[petsc-users] Optimized run crashes on one machine but not another
Matthew Knepley
knepley at gmail.com
Wed Aug 28 15:08:44 CDT 2013
On Wed, Aug 28, 2013 at 3:04 PM, Garnet Vaz <garnet.vaz at gmail.com> wrote:
> Hi Matt,
>
> I just built the 3.4.2 release in the hope that it will work. It was
> working fine for the 'next'
> branch until a recent update last night. I updated my laptop/desktop with
> a 1/2 hour
> gap which caused crashes in one build but not in the other. Hence, I moved
> to the
> 3.4.2 release.
>
> I will rebuild using the current 'next' and let you know if there are any
> problems.
>
Can you send configure.log?
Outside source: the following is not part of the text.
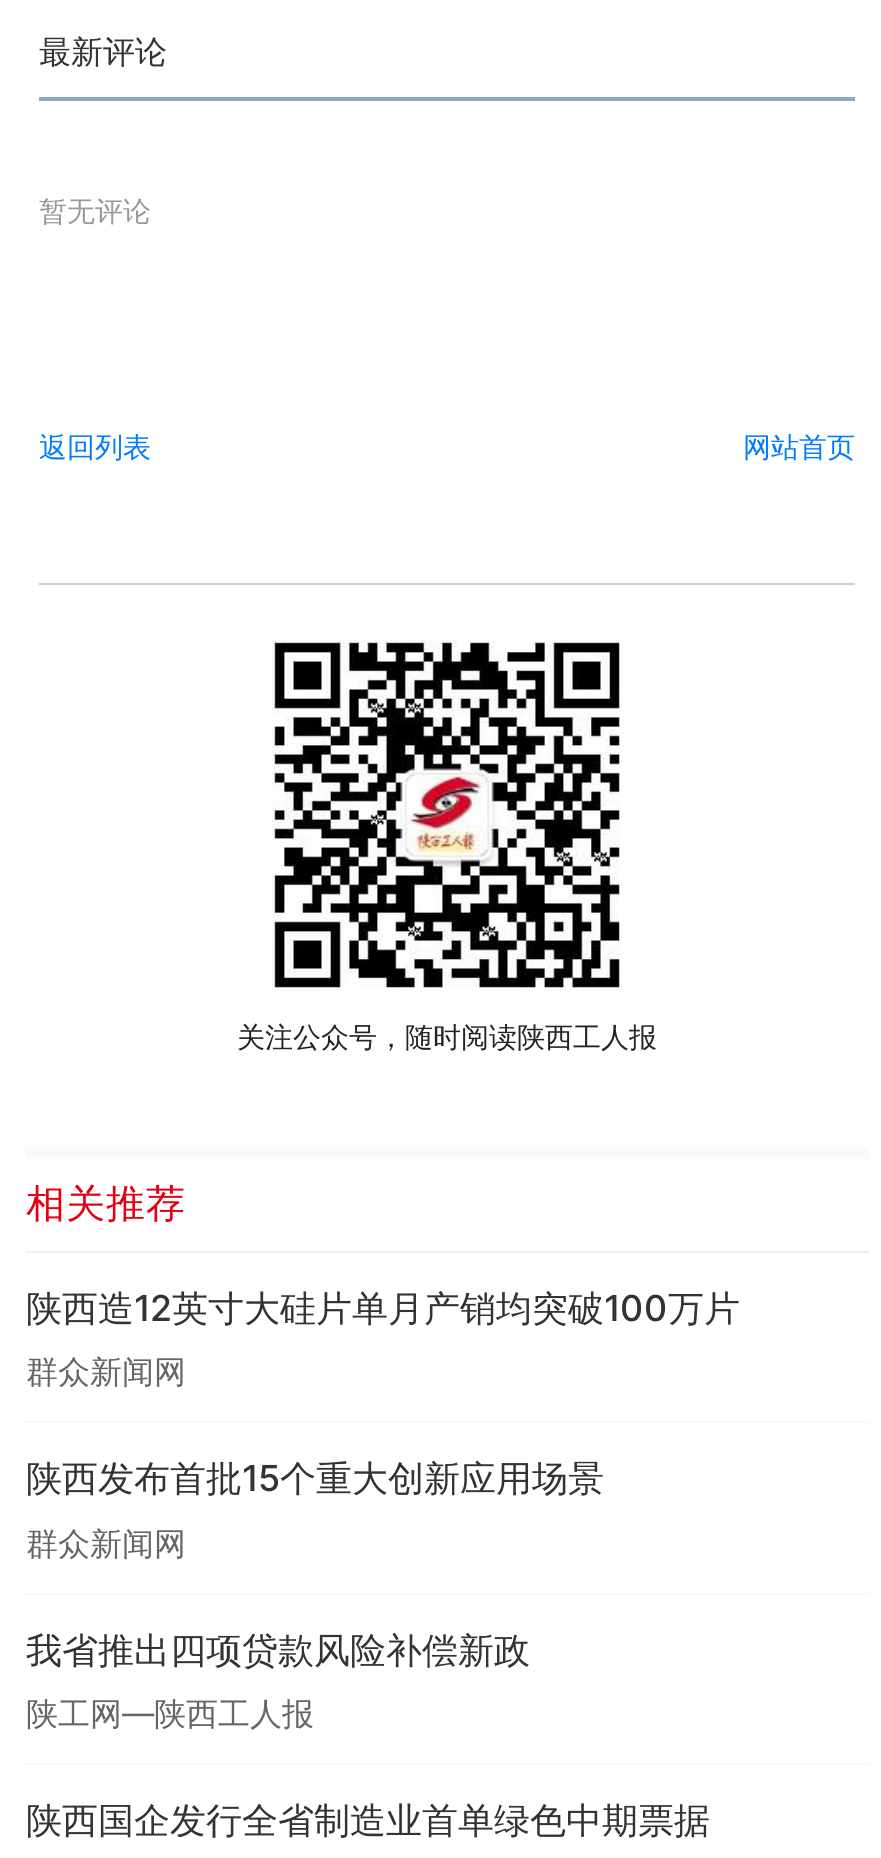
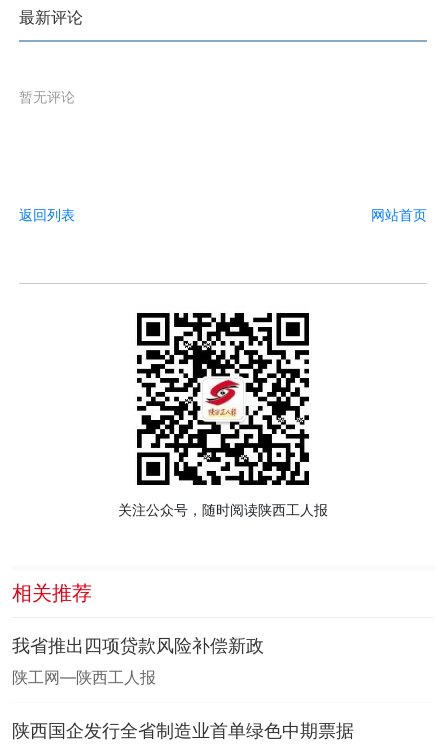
- 陕西造12英寸大硅片单月产销均突破100万片
- 群众新闻网
- 陕西发布首批15个重大创新应用场景
- 群众新闻网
I built against OpenMPI and it looks like a get
a similar error
which is not there with MPICH. Trying to confirm now.
Matt
> Thanks.
>
> -
> Garnet
>
>
>
> On Wed, Aug 28, 2013 at 12:51 PM, Matthew Knepley <knepley at gmail.com>wrote:
>
>> On Wed, Aug 28, 2013 at 1:58 PM, Garnet Vaz <garnet.vaz at gmail.com> wrote:
>>
>>> Hi Matt,
>>>
>>> Attached is a folder containing the code and a sample mesh.
>>>
>>
>> I have built and run it here with the 'next' branch from today, and it
>> does not crash.
>> What branch are you using?
>>
>> Matt
>>
>>
>>> Thanks for the help.
>>>
>>> -
>>> Garnet
>>>
>>>
>>> On Wed, Aug 28, 2013 at 11:43 AM, Matthew Knepley <knepley at gmail.com>wrote:
>>>
>>>> On Wed, Aug 28, 2013 at 12:52 PM, Garnet Vaz <garnet.vaz at gmail.com>wrote:
>>>>
>>>>> Thanks Jed. I did as you told and the code finally crashes on both
>>>>> builds. I installed the 3.4.2 release now.
>>>>>
>>>>> The problem now seems to come from DMPlexDistribute(). I have two
>>>>> versions to load the mesh. One creates a mesh using Triangle
>>>>> from PETSc and the other loads a mesh using DMPlexCreateFromCellList().
>>>>>
>>>>> Is the following piece of code for creating a mesh using Triangle
>>>>> right?
>>>>>
>>>>
>>>> Okay, something is really very wrong here. It is calling
>>>> EnlargePartition(), but for
>>>> that path to be taken, you have to trip and earlier exception. It
>>>> should not be possible
>>>> to call it. So I think you have memory corruption somewhere.
>>>>
>>>> Can you send a sample code we can run?
>>>>
>>>> Thanks,
>>>>
>>>> Matt
>>>>
>>>>
>>>>> ierr =
>>>>> DMPlexCreateBoxMesh(comm,2,interpolate,&user->dm);CHKERRQ(ierr);
>>>>> if (user->dm) {
>>>>> DM refinedMesh = NULL;
>>>>> DM distributedMesh = NULL;
>>>>> ierr =
>>>>> DMPlexSetRefinementLimit(user->dm,refinementLimit);CHKERRQ(ierr);
>>>>> ierr =
>>>>> DMRefine(user->dm,PETSC_COMM_WORLD,&refinedMesh);CHKERRQ(ierr);
>>>>> if (refinedMesh) {
>>>>> ierr = DMDestroy(&user->dm);CHKERRQ(ierr);
>>>>> user->dm = refinedMesh;
>>>>> }
>>>>> ierr =
>>>>> DMPlexDistribute(user->dm,"chaco",1,&distributedMesh);CHKERRQ(ierr);
>>>>> if (distributedMesh) {
>>>>> ierr = DMDestroy(&user->dm);CHKERRQ(ierr);
>>>>> user->dm = distributedMesh;
>>>>> }
>>>>> }
>>>>>
>>>>> Using gdb, the code gives a SEGV during distribution. The backtrace
>>>>> when the fault
>>>>> occurs points to an invalid pointer for ISGetIndices(). Attached is a
>>>>> screenshot of the
>>>>> gdb backtrace.
>>>>> Do I need to set up some index set here?
>>>>>
>>>>> The same error occurs when trying to distribute a mesh using
>>>>> DMPlexCreateFromCellList().
>>>>>
>>>>> Thanks for the help.
>>>>>
>>>>>
>>>>> -
>>>>> Garnet
>>>>>
>>>>>
>>>>> On Wed, Aug 28, 2013 at 6:38 AM, Jed Brown <jedbrown at mcs.anl.gov>wrote:
>>>>>
>>>>>> Garnet Vaz <garnet.vaz at gmail.com> writes:
>>>>>>
>>>>>> > Hi,
>>>>>> >
>>>>>> > I just rebuilt PETSc on both my laptop and my desktop.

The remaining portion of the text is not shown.